* Task details: Output exactly the lines that run from the start of the records to the line with "Children in Poverty*", counting both ends, and skip the pictures.

* Dataset content:
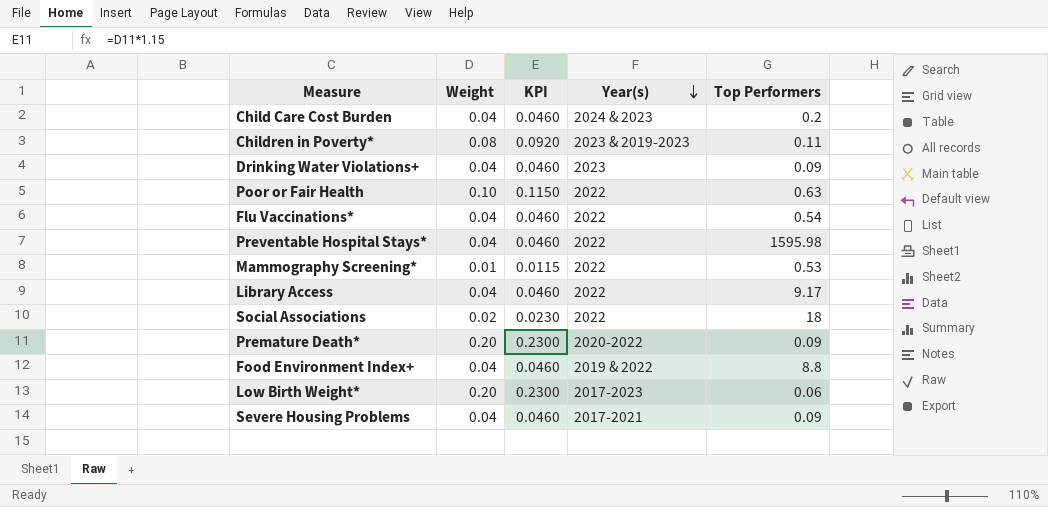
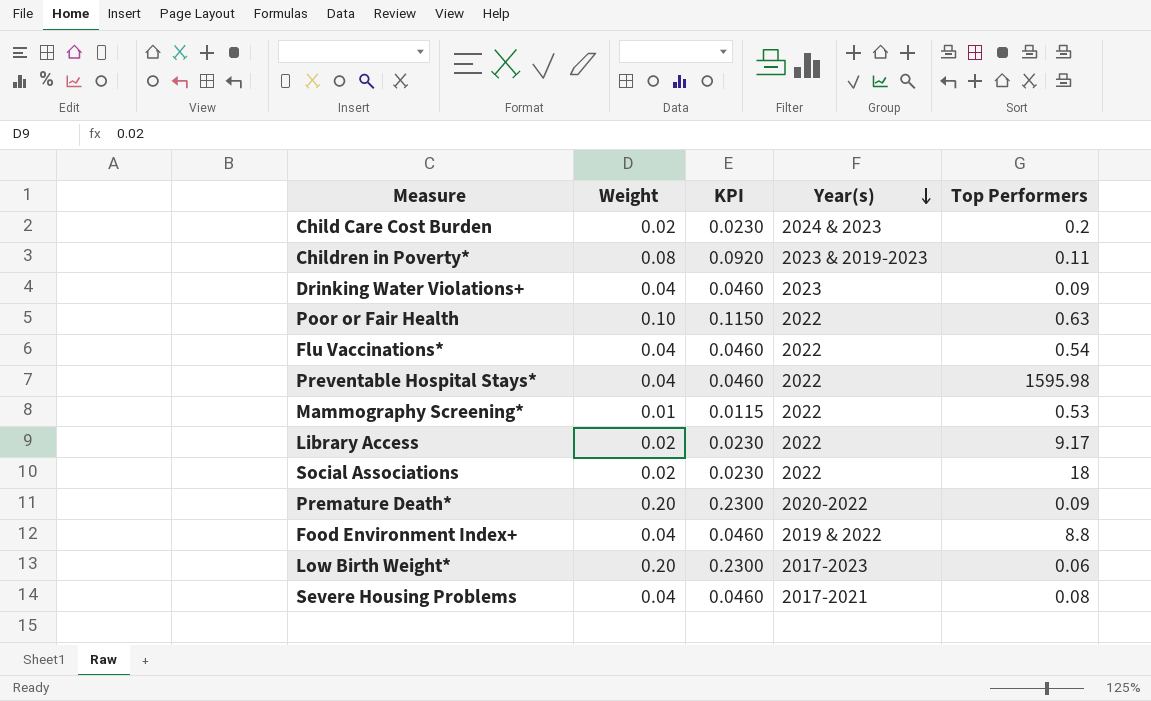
Child Care Cost Burden | Weight: 0.04 -> 0.02
Child Care Cost Burden | KPI: 0.0460 -> 0.0230
Library Access | Weight: 0.04 -> 0.02
Library Access | KPI: 0.0460 -> 0.0230
Severe Housing Problems | Top Performers: 0.09 -> 0.08

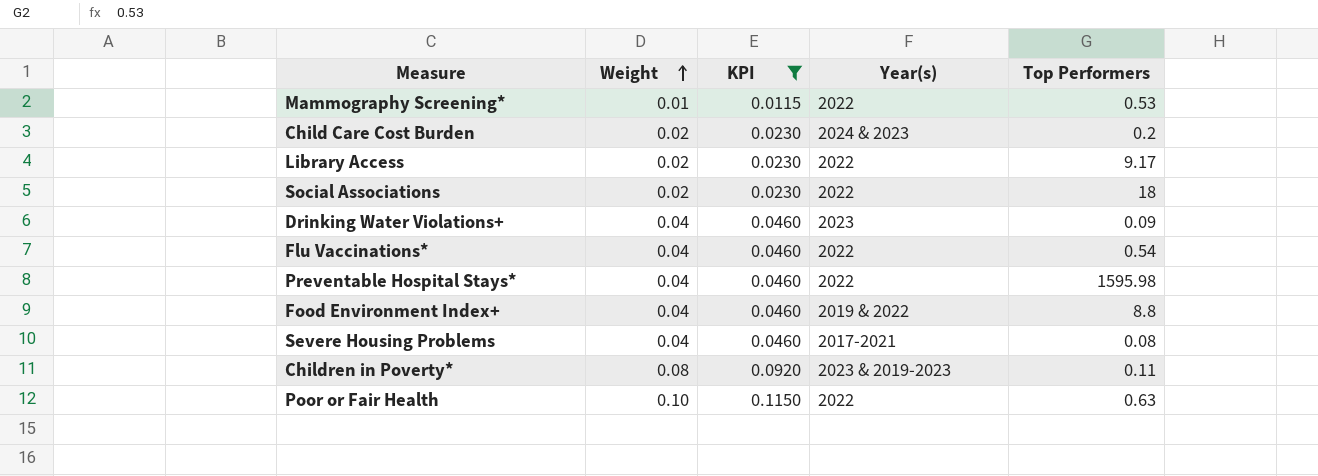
filter: none -> KPI != 0.2300
row order: Year(s) descending -> Weight ascending

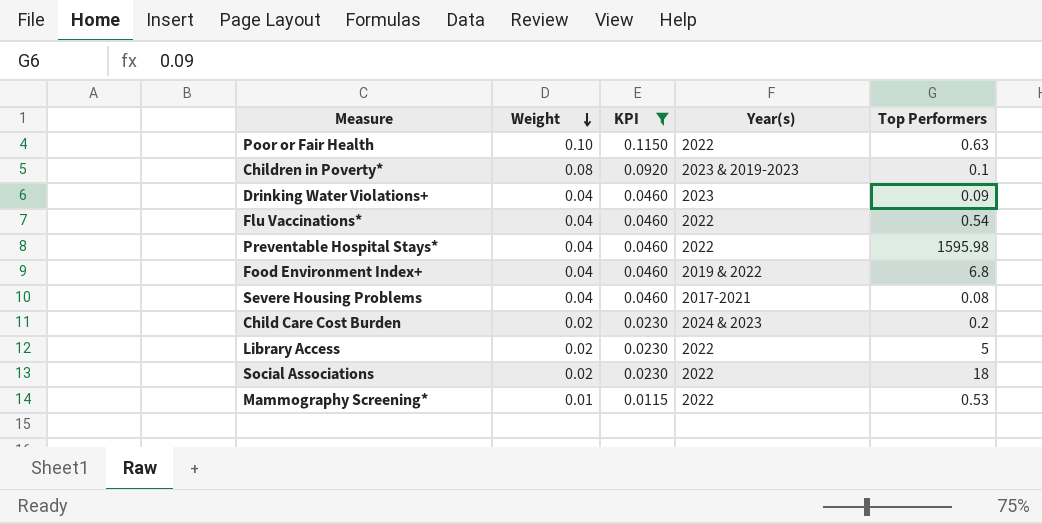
row order: Weight ascending -> Weight descending
Children in Poverty* | Top Performers: 0.11 -> 0.1
Food Environment Index+ | Top Performers: 8.8 -> 6.8
Library Access | Top Performers: 9.17 -> 5

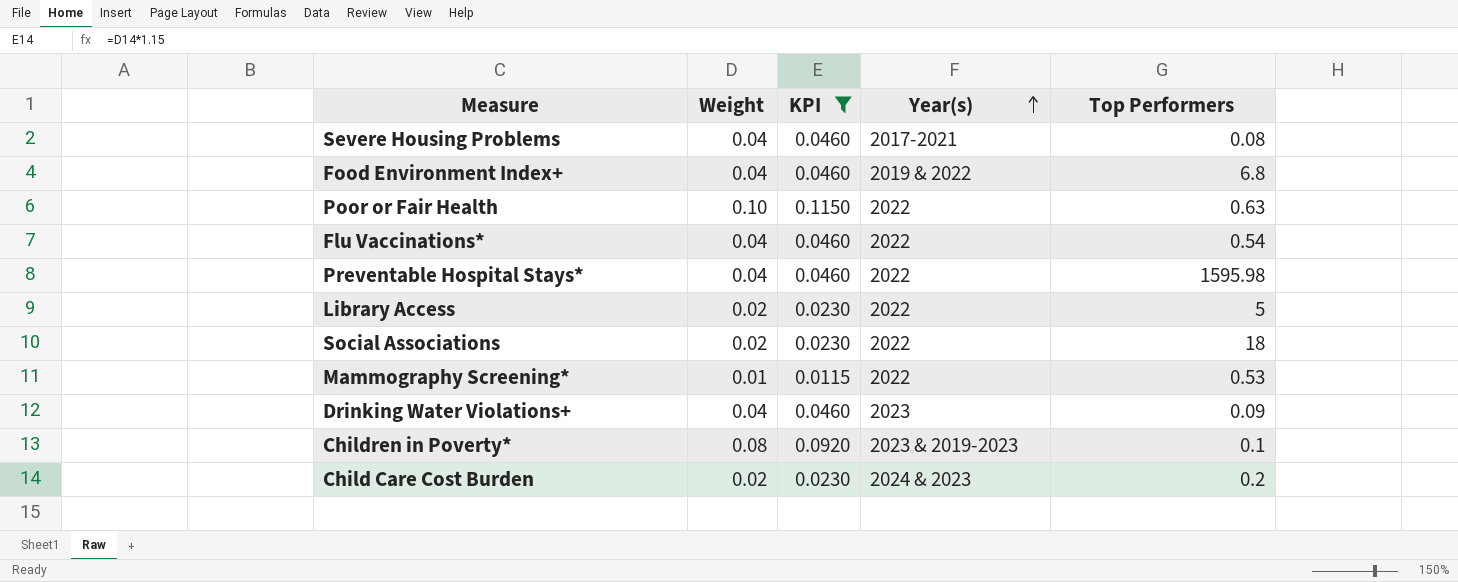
row order: Weight descending -> Year(s) ascending

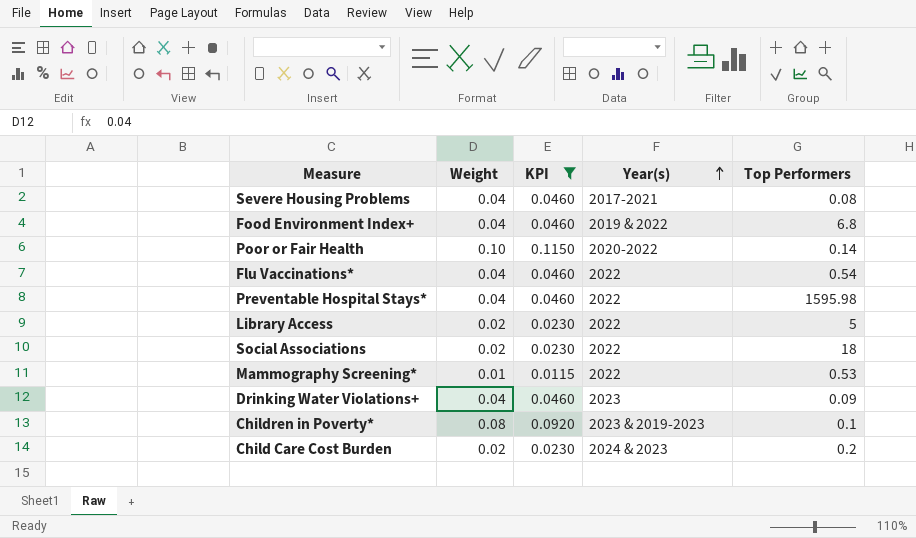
Poor or Fair Health | Year(s): 2022 -> 2020-2022
Poor or Fair Health | Top Performers: 0.63 -> 0.14

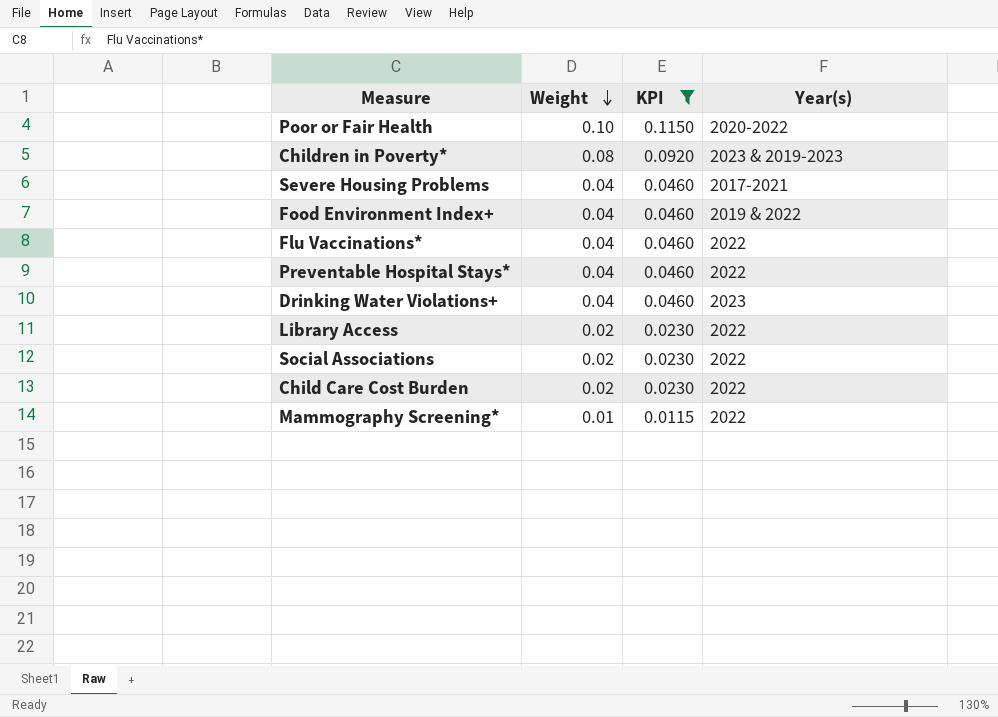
row order: Year(s) ascending -> Weight descending
column Top Performers | position: 5 -> none
Child Care Cost Burden | Year(s): 2024 & 2023 -> 2022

* Answer to this problem:
Child Care Cost Burden | Weight: 0.04 -> 0.02
Child Care Cost Burden | KPI: 0.0460 -> 0.0230
Library Access | Weight: 0.04 -> 0.02
Library Access | KPI: 0.0460 -> 0.0230
Severe Housing Problems | Top Performers: 0.09 -> 0.08

filter: none -> KPI != 0.2300
row order: Year(s) descending -> Weight ascending

row order: Weight ascending -> Weight descending
Children in Poverty* | Top Performers: 0.11 -> 0.1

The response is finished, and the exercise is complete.